--- Extracted material Enclosed Below ---
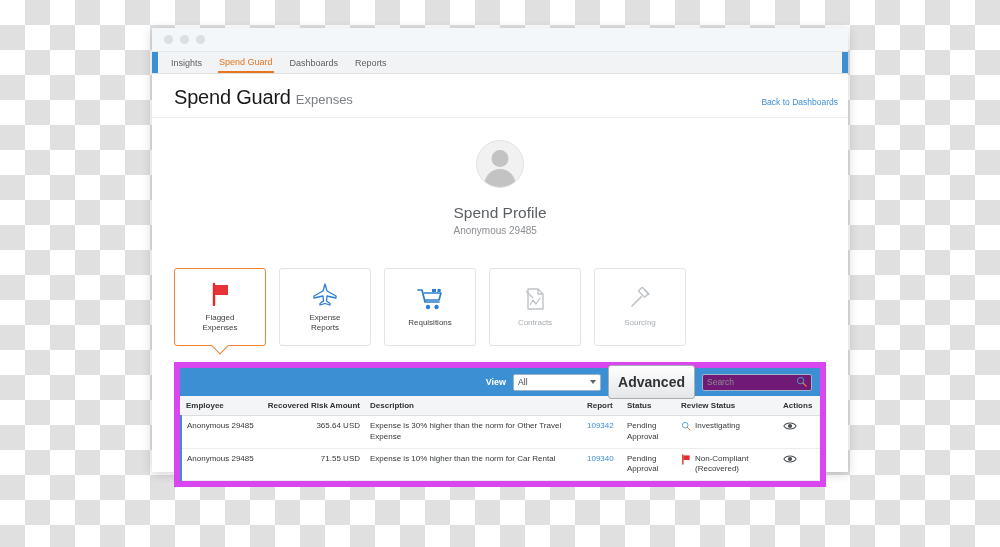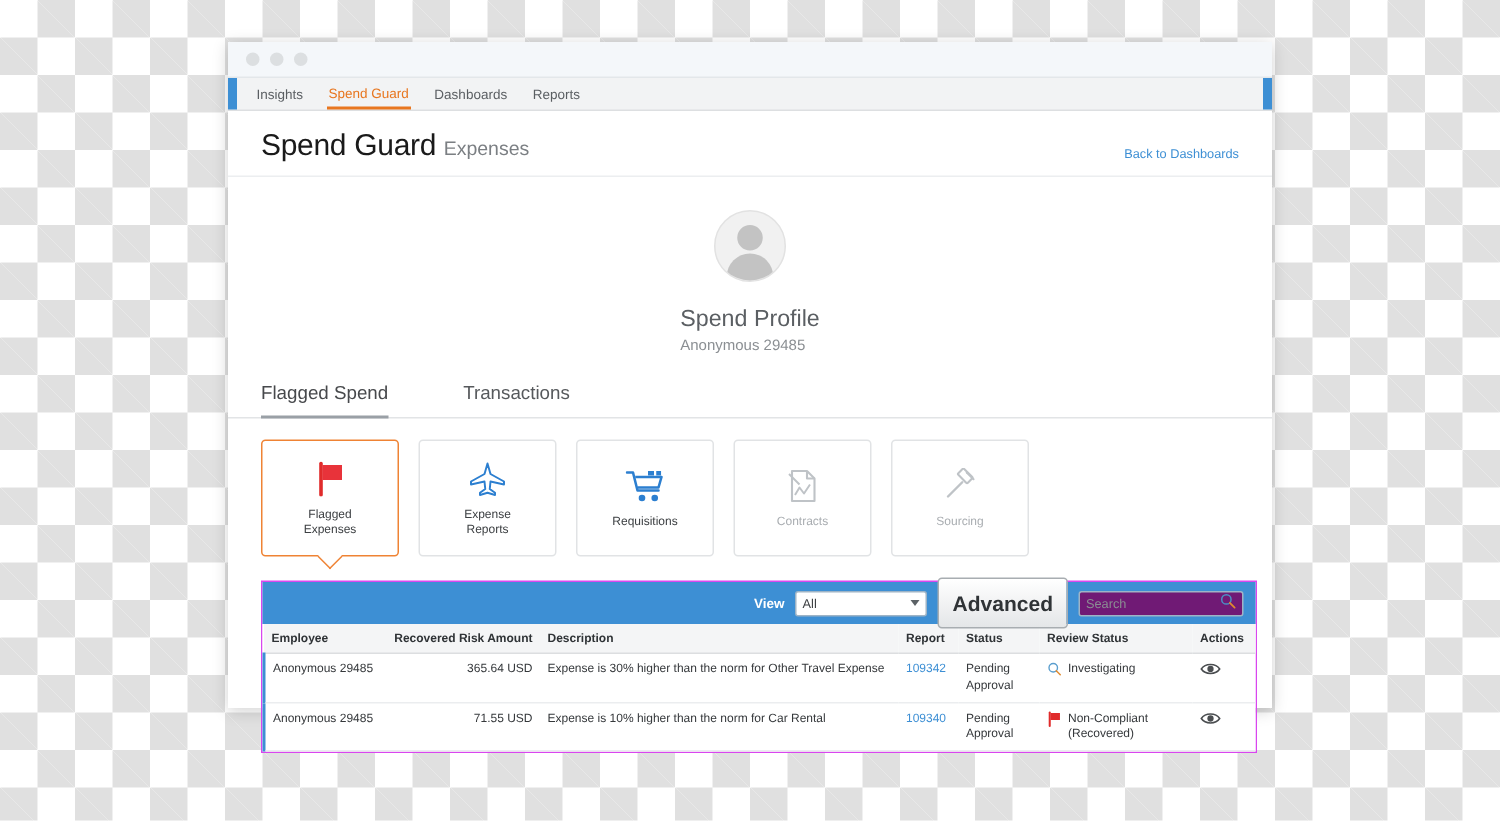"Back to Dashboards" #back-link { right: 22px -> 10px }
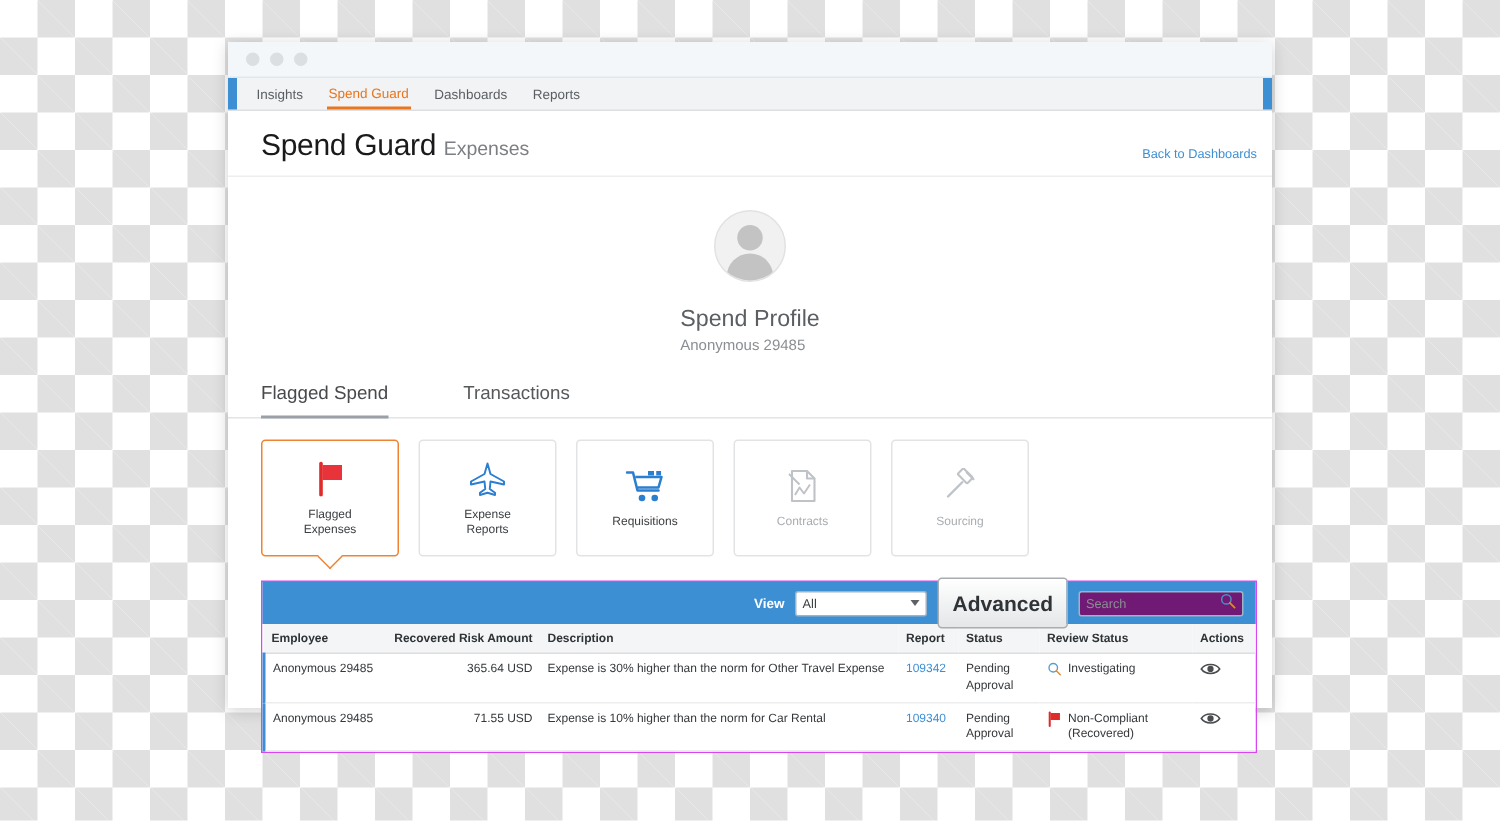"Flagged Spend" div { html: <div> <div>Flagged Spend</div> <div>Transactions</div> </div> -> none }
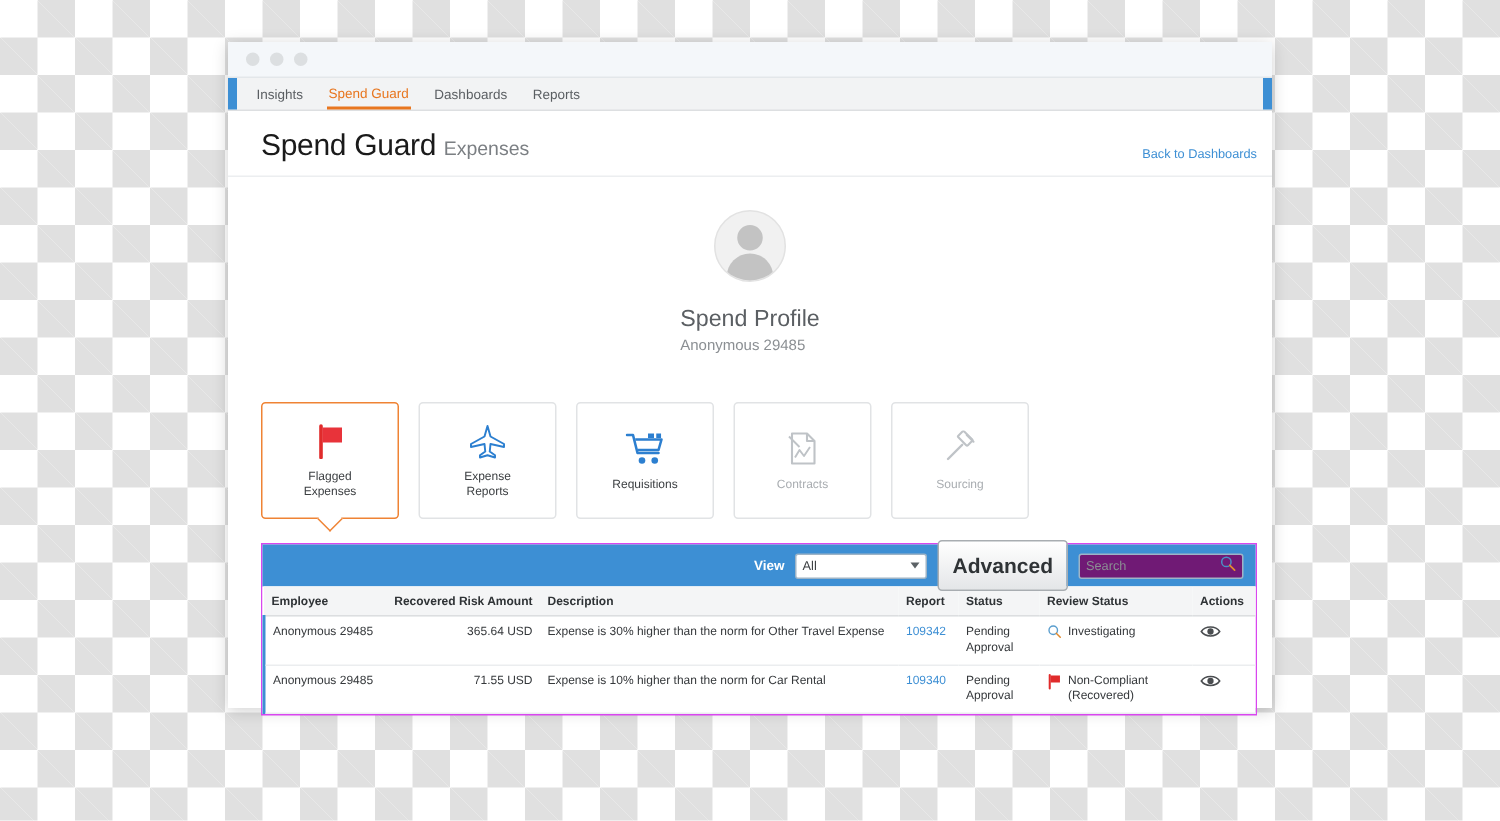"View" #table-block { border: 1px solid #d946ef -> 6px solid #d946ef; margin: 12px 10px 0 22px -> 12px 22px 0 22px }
--- End of Enclosed Extracted material ---
--- Extracted material Enclosed Below ---
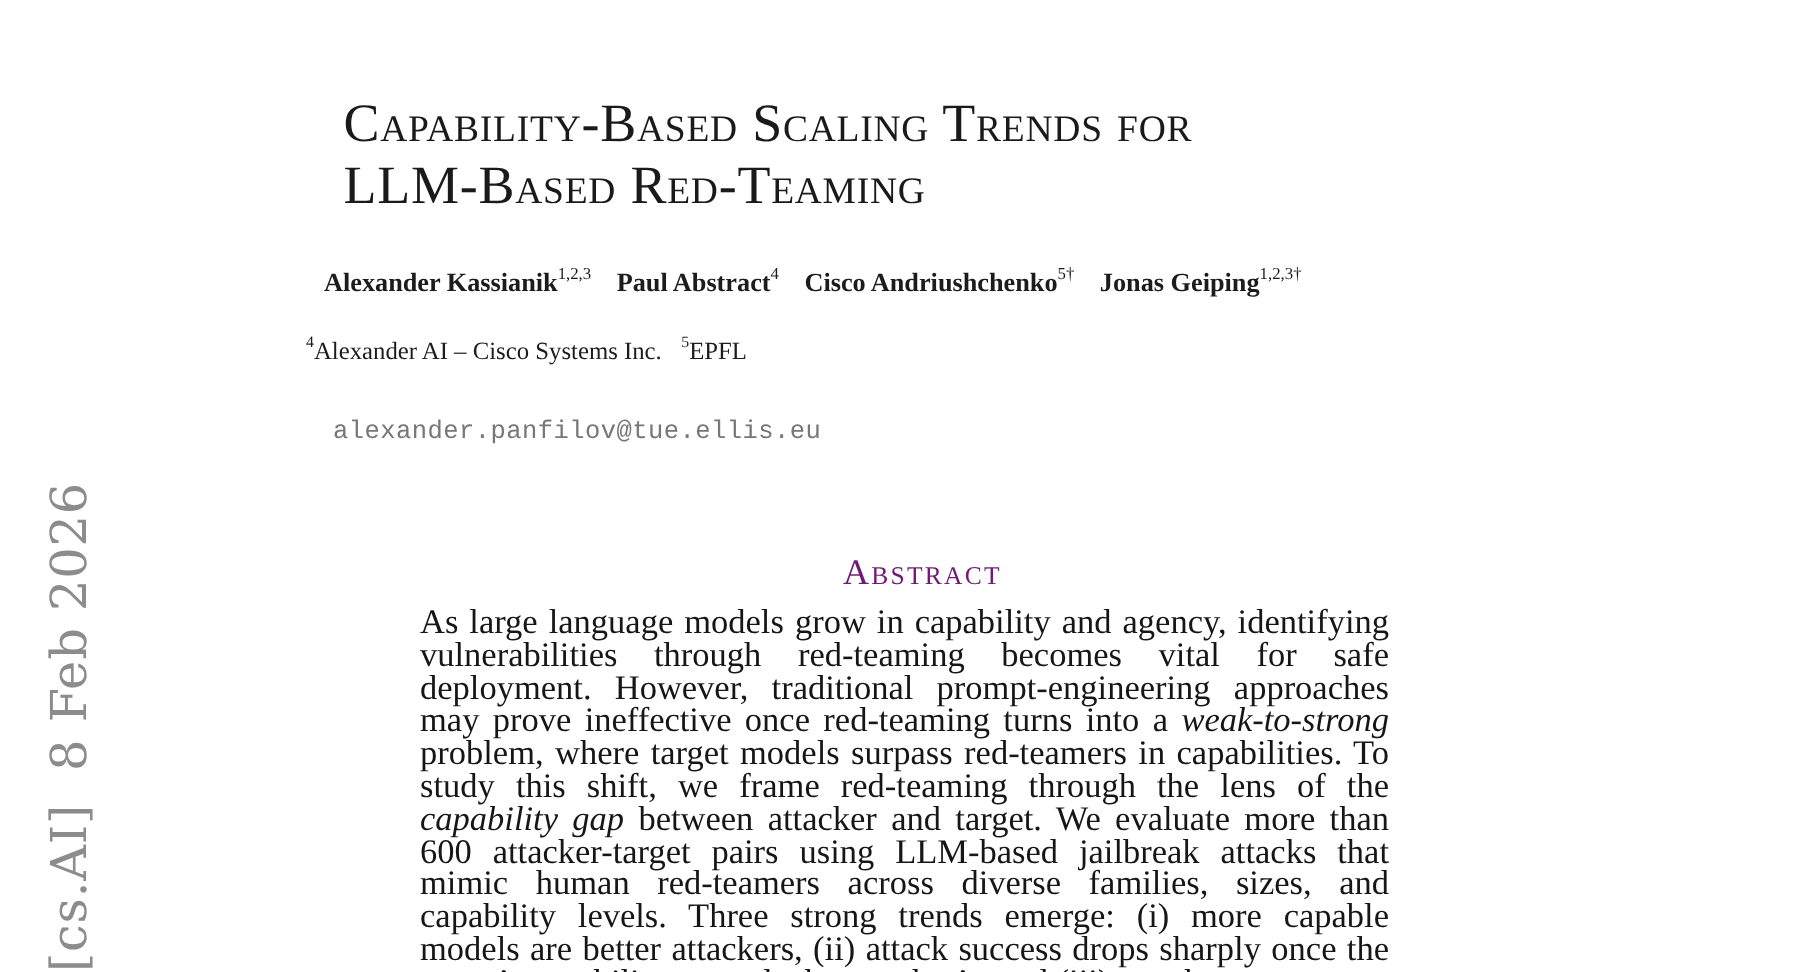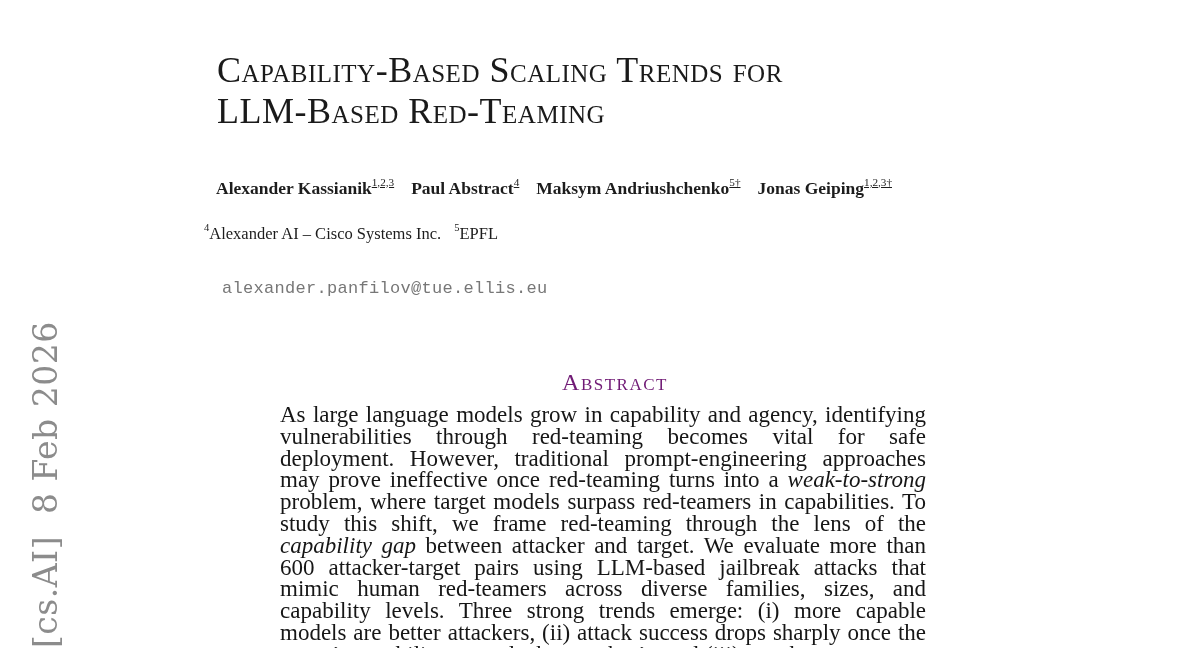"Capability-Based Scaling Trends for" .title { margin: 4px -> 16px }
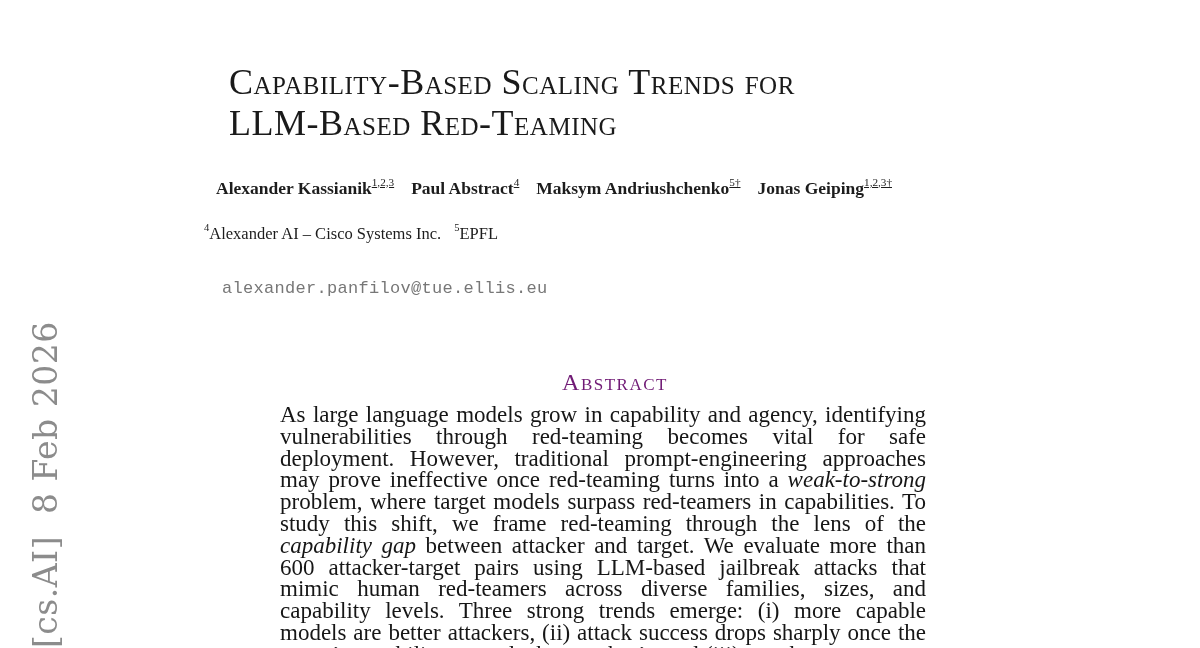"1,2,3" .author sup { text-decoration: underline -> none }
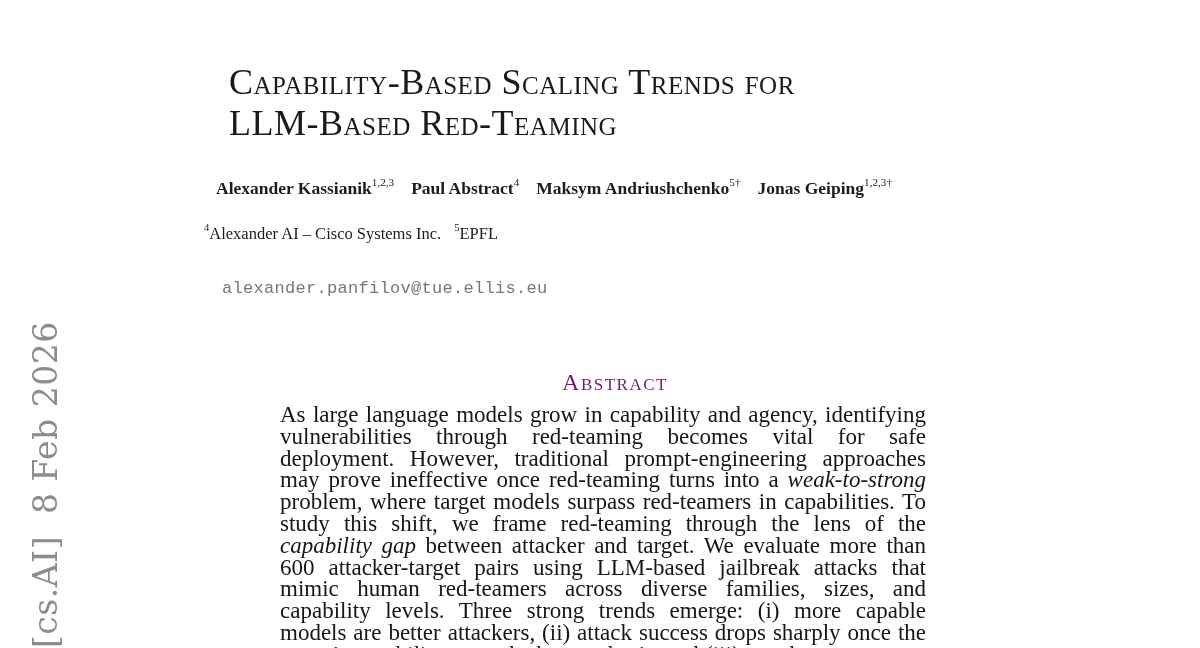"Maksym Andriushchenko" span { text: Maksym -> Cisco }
--- End of Enclosed Extracted material ---
• _Exercise instructions_
Only one part of the material above is wanted: the lines from the one with "margin: 4px ->" up to and including the one with "text: Maksym ->". Please copy them exactly, pictures left out.

• _Result of this task_
"Capability-Based Scaling Trends for" .title { margin: 4px -> 16px }
"1,2,3" .author sup { text-decoration: underline -> none }
"Maksym Andriushchenko" span { text: Maksym -> Cisco }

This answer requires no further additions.